At the Agriculture and Fisheries Council on 26 May 2026, Bulgaria, supported by Greece, Hungary, Romania, Slovakia, Czechia, Lithuania, Italy, France, Austria, Croatia, and Latvia, proposed a derogation from the N+2 decommitment rule for the European Agricultural Fund for Rural Development (EAFRD) for calendar year 2026. The proposal cites the war in the Gulf, blockade of the Strait of Hormuz, rising crude oil and natural gas prices, and increased production costs for fertilizers and energy in agriculture. Bulgaria argued that farmers face a stalemate with falling farm-gate prices and reduced investment, risking non-compliance with commitments and loss of EU funds. They called for a targeted amendment to Regulation 2021/2116 to introduce an exceptional paragraph in Article 34, aligning with the N+3 rule used for cohesion and fisheries funds.

Greece fully supported the need for flexibility, advocating a permanent N+3 rule for the 2023-2027 period but backing the temporary derogation for 2024. France specifically called for a three-year payment period for 2027 commitments to prevent a 'blank year' for agricultural investments. Commissioner for Agriculture Christophe Hansen acknowledged the request but noted that existing provisions, including force majeure and flexibilities under the fertilizer action plan, already allow for derogations. He stressed that timely implementation is in member states' hands and suggested rerouting unused funds. The Council took note of the information and comments.

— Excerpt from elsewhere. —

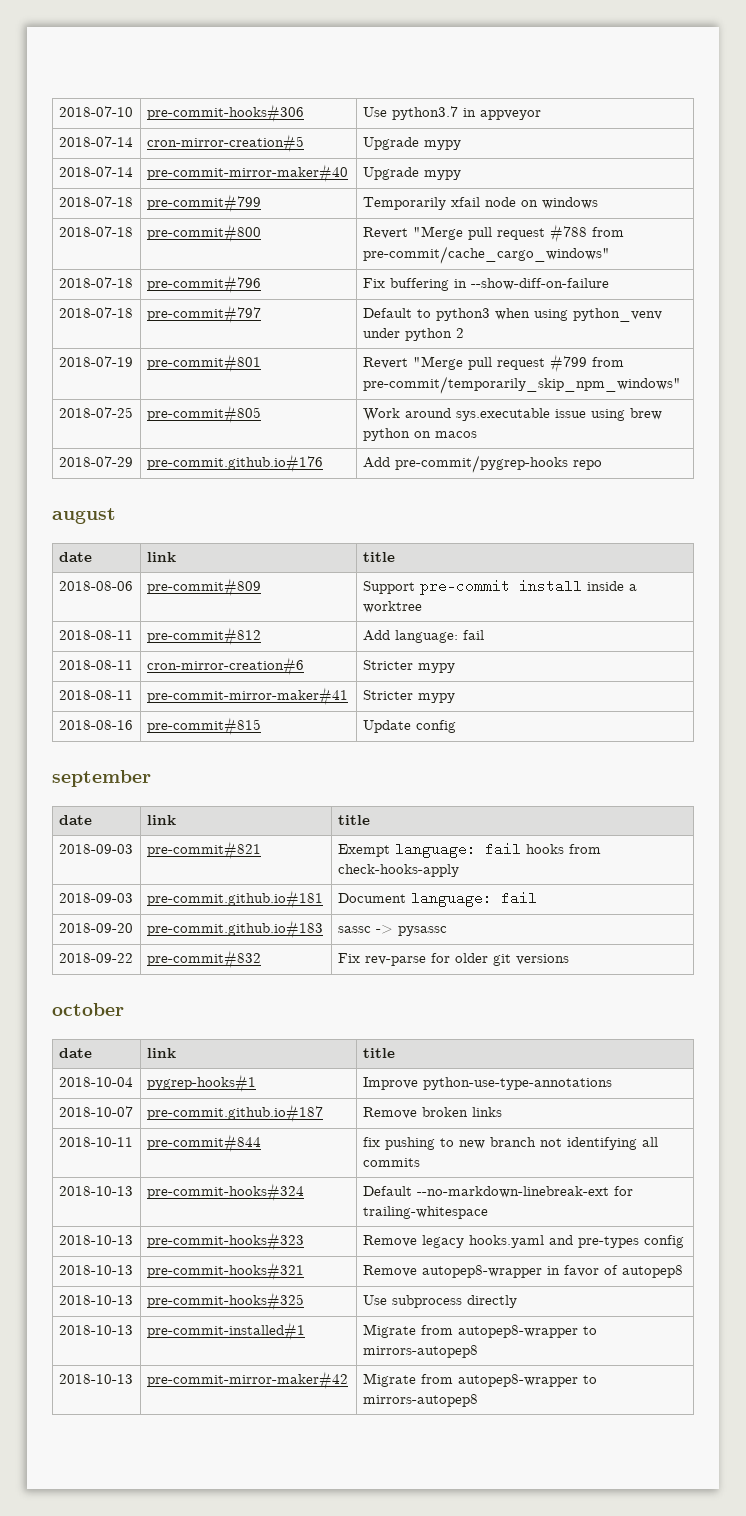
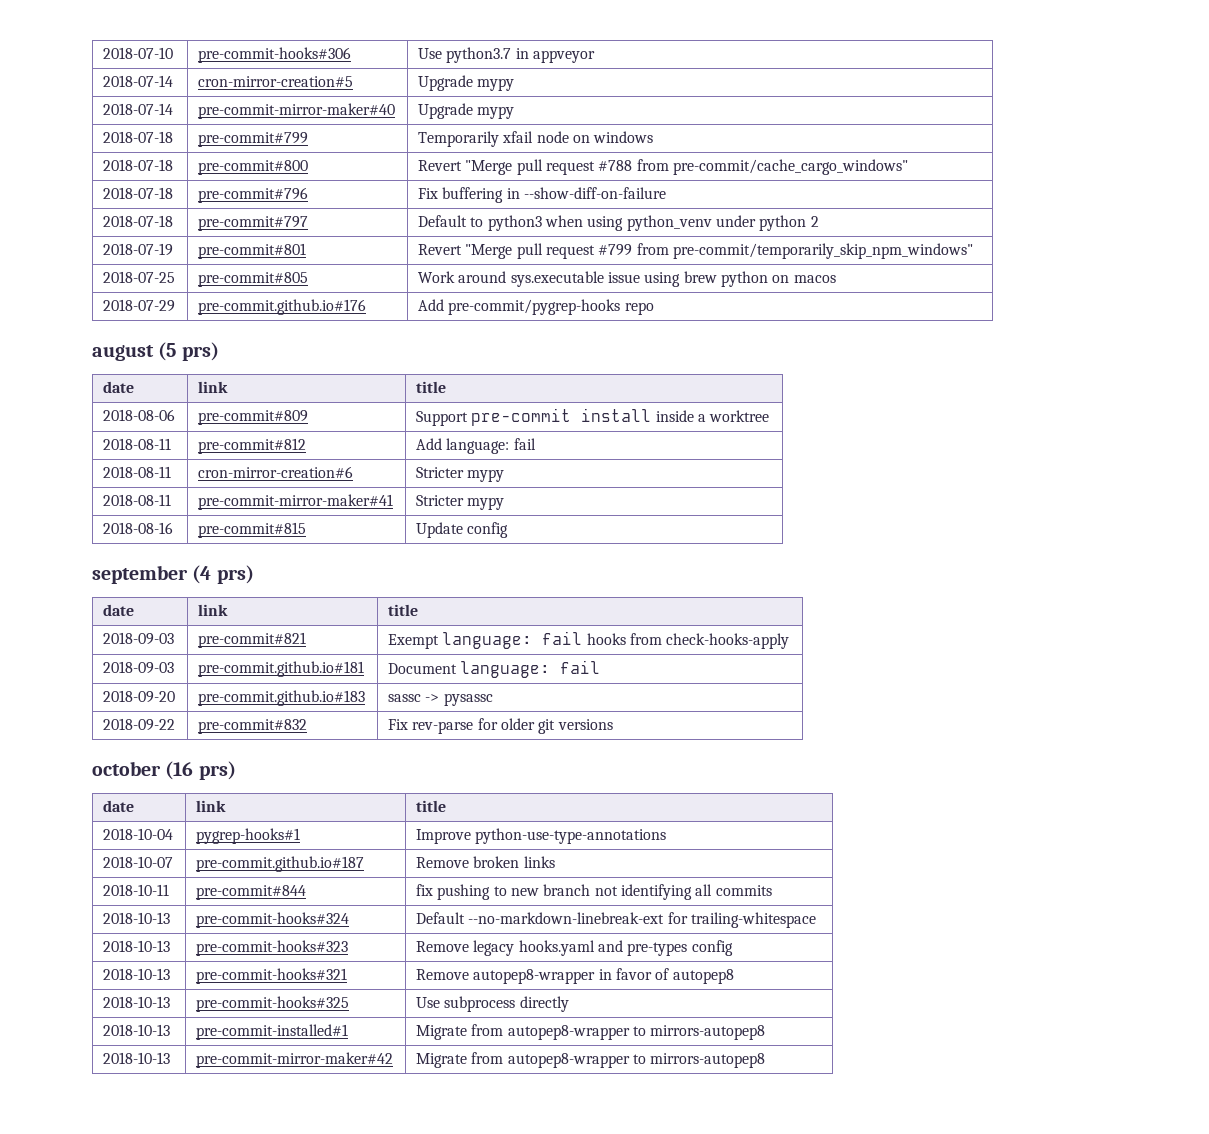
(116, 516) none -> [158,342,219,361] (5 prs)
(151, 778) none -> [192,565,254,584] (4 prs)
(124, 1009) none -> [165,761,236,780] (16 prs)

Stakeholder impact EU farmers and rural development beneficiaries face liquidity and implementation challenges due to rising input costs and falling prices, risking loss of EU funds under the current N+2 rule. National paying agencies would benefit from reduced administrative burden and fewer fund cancellations under an N+3 rule. EU taxpayers may see slower absorption of funds but reduced risk of forfeiture. The European Commission would face pressure to amend regulations, potentially setting a precedent for further flexibility. The proposal highlights a cleavage between member states seeking greater flexibility to protect agricultural investments and the Commission's preference for timely implementation and existing derogation tools.